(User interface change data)

________

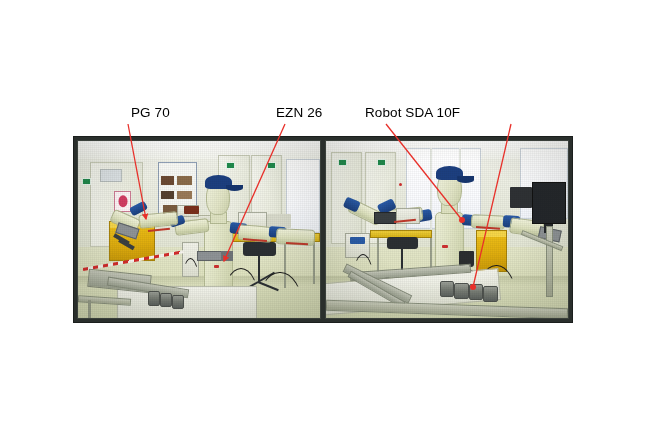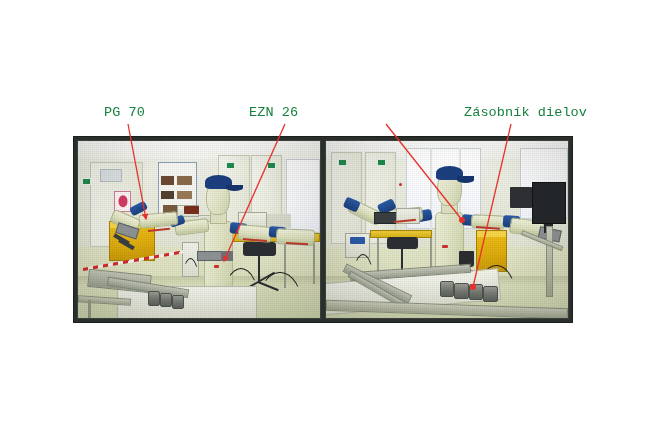--- a/index.html
+++ b/index.html
@@ -19,26 +19,27 @@
   #figure-root {
     position: absolute;
     left: 0; top: 0;
     width: 650px;
     height: 434px;
   }
 
   
   .callout-label {
     position: absolute;
-    font-family: Liberation Mono, monospace;
+    font-family: Liberation Sans, sans-serif;
     font-size: 13.5px;
-    color: #15803d;
+    color: #000000;
     white-space: nowrap;
     line-height: 1.1;
     letter-spacing: 0.1px;
+    margin-left: 27px;
   }
   #label-pg70      { left: 104px; top: 106px; }
   #label-ezn64     { left: 249px; top: 106px; }
   #label-robot     { left: 338px; top: 106px; }
   #label-zasobnik  { left: 464px; top: 106px; }
 
   
   #leader-lines {
     position: absolute;
     left: 0; top: 0;
@@ -362,22 +363,22 @@
 </style>
 </head>
 <body>
 
 <div id="figure-root">
 
   <div class="callout-label" id="label-pg70">PG 70</div>
 
   <div class="callout-label" id="label-ezn64">EZN 26</div>
 
-
-  <div class="callout-label" id="label-zasobnik">Zásobník dielov</div>
+  <div class="callout-label" id="label-robot">Robot SDA 10F</div>
+
 
   <div id="figure-frame">
 
     <div class="photo-panel" id="left-panel">
       <div class="scene">
 
         <div class="wall"></div>
         <div class="wall-upper-shade"></div>
 
         <div class="door" style="left:5%; top:12%; width:22%; height:48%;"></div>

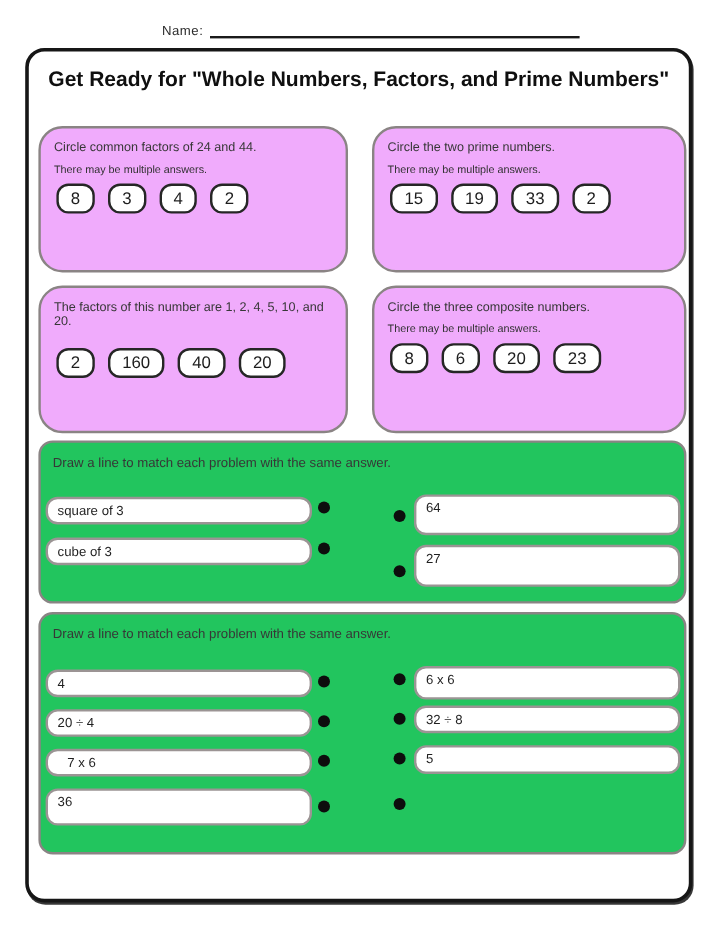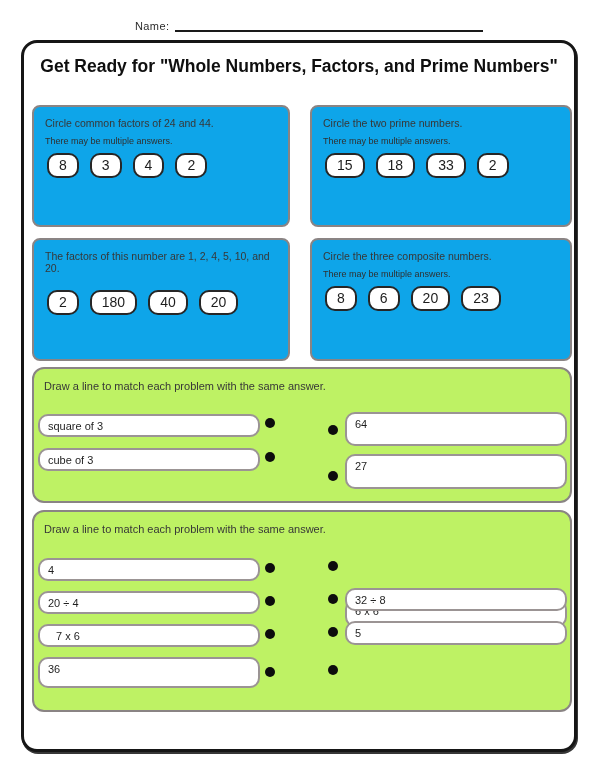--- a/index.html
+++ b/index.html
@@ -34,22 +34,22 @@
   .title {
     margin-top: 13px;
     text-align: center;
     font-size: 17.5px; font-weight: bold; color: #0f0f0f;
     white-space: nowrap;
   }
 
   
   .pcard {
     position: absolute;
-    border: 2px solid #8a8484; border-radius: 8px;
-    background: #0ea5e9; padding: 10px 11px;
+    border: 2px solid #8a8484; border-radius: 20px;
+    background: #f0abfc; padding: 10px 11px;
   }
   .p0 { left: 8px;   top: 62px;  width: 258px; height: 122px; }
   .p1 { left: 286px; top: 62px;  width: 262px; height: 122px; }
   .p2 { left: 8px;   top: 195px; width: 258px; height: 123px; }
   .p3 { left: 286px; top: 195px; width: 262px; height: 123px; }
 
   .prompt { font-size: 10.5px; color: #373737; }
   .note   { font-size: 9px; color: #303030; margin-top: 7px; }
   .chips  { display: flex; gap: 11px; margin-top: 7px; margin-left: 2px; }
   .p2 .chips { margin-top: 16px; }
@@ -57,21 +57,21 @@
     border: 2.5px solid #262626; border-radius: 10px;
     min-width: 16px; padding: 2px 10px 3px 10px;
     text-align: center; font-size: 14px; color: #1d1d1d;
     background: #fff;
   }
 
   
   .mcard {
     position: absolute;
     border: 2px solid #8a8484; border-radius: 12px;
-    background: #bef264;
+    background: #22c55e;
   }
   .m0 { left: 8px; top: 324px; width: 540px; height: 136px; }
   .m1 { left: 8px; top: 467px; width: 540px; height: 202px; }
 
   .instruction {
     position: absolute; left: 10px; top: 11px;
     font-size: 11px; color: #373737;
   }
   .mitem {
     position: absolute; width: 222px;
@@ -92,21 +92,21 @@
   .m0 .ld0 { left: 231px; top: 49px; }
   .m0 .ld1 { left: 231px; top: 83px; }
   .m0 .rd0 { left: 294px; top: 56px; }
   .m0 .rd1 { left: 294px; top: 102px; }
 
   
   .m1 .li0 { left: 4px;   top: 46px;  height: 23px; }
   .m1 .li1 { left: 4px;   top: 79px;  height: 23px; }
   .m1 .li2 { left: 4px;   top: 112px; height: 23px; padding-left: 16px; }
   .m1 .li3 { left: 4px;   top: 145px; height: 31px; }
-  .m1 .ri0 { left: 311px; top: 43px;  height: 28px; margin-top: 44px; }
+  .m1 .ri0 { left: 311px; top: 43px;  height: 28px; }
   .m1 .ri1 { left: 311px; top: 76px;  height: 23px; }
   .m1 .ri2 { left: 311px; top: 109px; height: 24px; }
   .m1 .ri3 { left: 311px; top: 144px; height: 32px; }
   .m1 .ld0 { left: 231px; top: 51px; }
   .m1 .ld1 { left: 231px; top: 84px; }
   .m1 .ld2 { left: 231px; top: 117px; }
   .m1 .ld3 { left: 231px; top: 155px; }
   .m1 .rd0 { left: 294px; top: 49px; }
   .m1 .rd1 { left: 294px; top: 82px; }
   .m1 .rd2 { left: 294px; top: 115px; }
@@ -132,31 +132,31 @@
       <div class="chip">4</div>
       <div class="chip">2</div>
     </div>
   </div>
 
   <div class="pcard p1">
     <div class="prompt">Circle the two prime numbers.</div>
     <div class="note">There may be multiple answers.</div>
     <div class="chips">
       <div class="chip">15</div>
-      <div class="chip">18</div>
+      <div class="chip">19</div>
       <div class="chip">33</div>
       <div class="chip">2</div>
     </div>
   </div>
 
   <div class="pcard p2">
     <div class="prompt">The factors of this number are 1, 2, 4, 5, 10, and 20.</div>
     <div class="chips">
       <div class="chip">2</div>
-      <div class="chip">180</div>
+      <div class="chip">160</div>
       <div class="chip">40</div>
       <div class="chip">20</div>
     </div>
   </div>
 
   <div class="pcard p3">
     <div class="prompt">Circle the three composite numbers.</div>
     <div class="note">There may be multiple answers.</div>
     <div class="chips">
       <div class="chip">8</div>

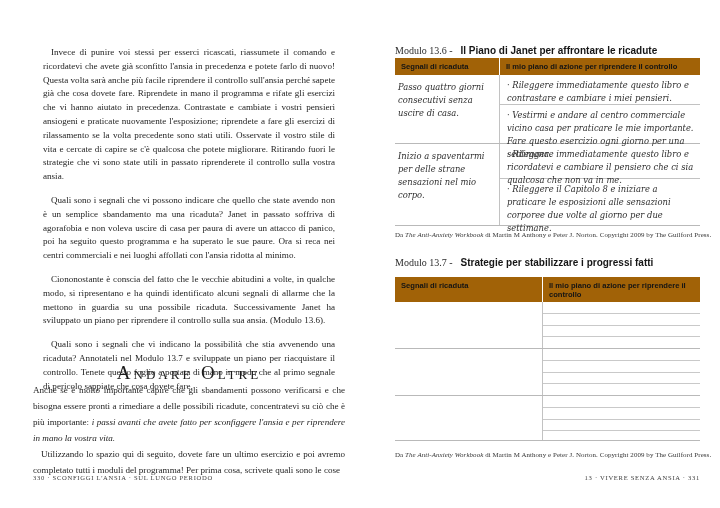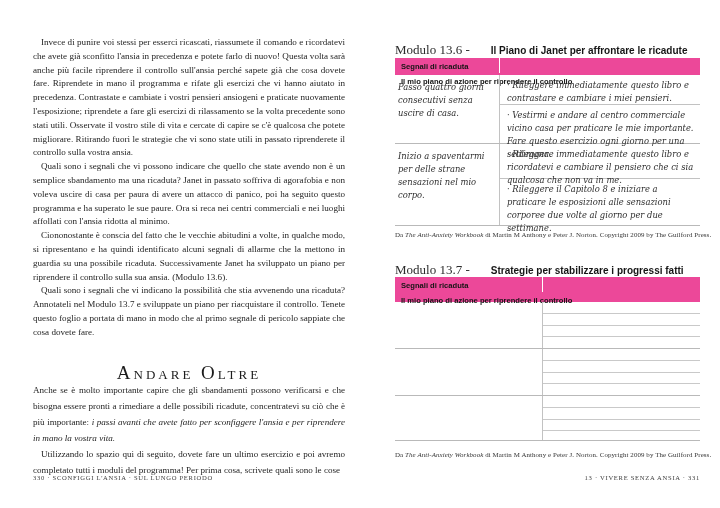--- a/index.html
+++ b/index.html
@@ -4,21 +4,21 @@
 <style>
   html,body{margin:0;padding:0;}
   body{
     width:720px;height:508px;position:relative;overflow:hidden;
     background:#ffffff;color:#222;
     font-family:"Liberation Serif", serif;
   }
   
   .page-left{position:absolute;left:33px;top:36px;width:312px;}
   .pl-body p{
-    margin:0;font-size:9.1px;line-height:13.8px;text-align:justify;
+    margin:10px;font-size:9.1px;line-height:13.8px;text-align:justify;
     text-indent:8px;color:#242424;
   }
   .pl-heading{
     position:absolute;top:326px;left:0;width:100%;text-align:center;
     font-size:19px;letter-spacing:3px;color:#1c1c1c;
     font-variant:small-caps;white-space:nowrap;
   }
   .pl-after{position:absolute;top:346px;left:0;width:100%;}
   .pl-after p{margin:0;font-size:9.1px;line-height:16px;text-align:justify;color:#242424;}
   .pl-after p.first{text-indent:0;}
@@ -27,28 +27,28 @@
   
   .footer{
     position:absolute;top:474px;font-size:6.6px;letter-spacing:0.7px;
     color:#3d3d3d;font-family:"Liberation Serif", serif;
   }
   .footer-left{left:33px;}
   .footer-right{left:395px;width:305px;text-align:right;}
   
   .page-right{position:absolute;left:395px;top:0;width:305px;}
   .mod-title{position:absolute;left:0;white-space:nowrap;}
-  .mod-title .lbl{font-size:13px;color:#2b2b2b;margin-right:21px;}
+  .mod-title .lbl{font-size:10px;color:#2b2b2b;margin-right:8px;}
   .mod-title .ttl{font-family:"Liberation Sans", sans-serif;font-weight:bold;font-size:10px;color:#161616;}
   .m1-title{top:40px;}
-  .m2-title{top:260px;}
+  .m2-title{top:252px;}
   .tbl{position:absolute;left:0;width:305px;box-sizing:border-box;}
   .t1{top:58px;}
   .t2{top:277px;}
-  .thead{display:flex;background:#ec4899;flex-direction:column;}
+  .thead{display:flex;background:#a16207;}
   .th{
     font-family:"Liberation Sans", sans-serif;font-weight:bold;font-size:7.6px;
     color:#141414;box-sizing:border-box;padding:4px 5px 2px 6px;line-height:9px;
   }
   .t1 .thead{height:17px;}
   .t2 .thead{height:25px;}
   .t1 .th.c1{width:105px;border-right:1px solid #fff;}
   .t2 .th.c1{width:148px;border-right:1px solid #fff;}
   .th.c2{flex:1;}
   .trow{display:flex;border-bottom:1px solid #b9b9b9;}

________

▶ **Directions**:
Only these lines should appear in the reply: the one containing "-27,28 +27,28 @@", the last line of the data, and all lines between them, each copied exactly.

▶ **Exercise answer**:
@@ -27,28 +27,28 @@
   
   .footer{
     position:absolute;top:474px;font-size:6.6px;letter-spacing:0.7px;
     color:#3d3d3d;font-family:"Liberation Serif", serif;
   }
   .footer-left{left:33px;}
   .footer-right{left:395px;width:305px;text-align:right;}
   
   .page-right{position:absolute;left:395px;top:0;width:305px;}
   .mod-title{position:absolute;left:0;white-space:nowrap;}
-  .mod-title .lbl{font-size:13px;color:#2b2b2b;margin-right:21px;}
+  .mod-title .lbl{font-size:10px;color:#2b2b2b;margin-right:8px;}
   .mod-title .ttl{font-family:"Liberation Sans", sans-serif;font-weight:bold;font-size:10px;color:#161616;}
   .m1-title{top:40px;}
-  .m2-title{top:260px;}
+  .m2-title{top:252px;}
   .tbl{position:absolute;left:0;width:305px;box-sizing:border-box;}
   .t1{top:58px;}
   .t2{top:277px;}
-  .thead{display:flex;background:#ec4899;flex-direction:column;}
+  .thead{display:flex;background:#a16207;}
   .th{
     font-family:"Liberation Sans", sans-serif;font-weight:bold;font-size:7.6px;
     color:#141414;box-sizing:border-box;padding:4px 5px 2px 6px;line-height:9px;
   }
   .t1 .thead{height:17px;}
   .t2 .thead{height:25px;}
   .t1 .th.c1{width:105px;border-right:1px solid #fff;}
   .t2 .th.c1{width:148px;border-right:1px solid #fff;}
   .th.c2{flex:1;}
   .trow{display:flex;border-bottom:1px solid #b9b9b9;}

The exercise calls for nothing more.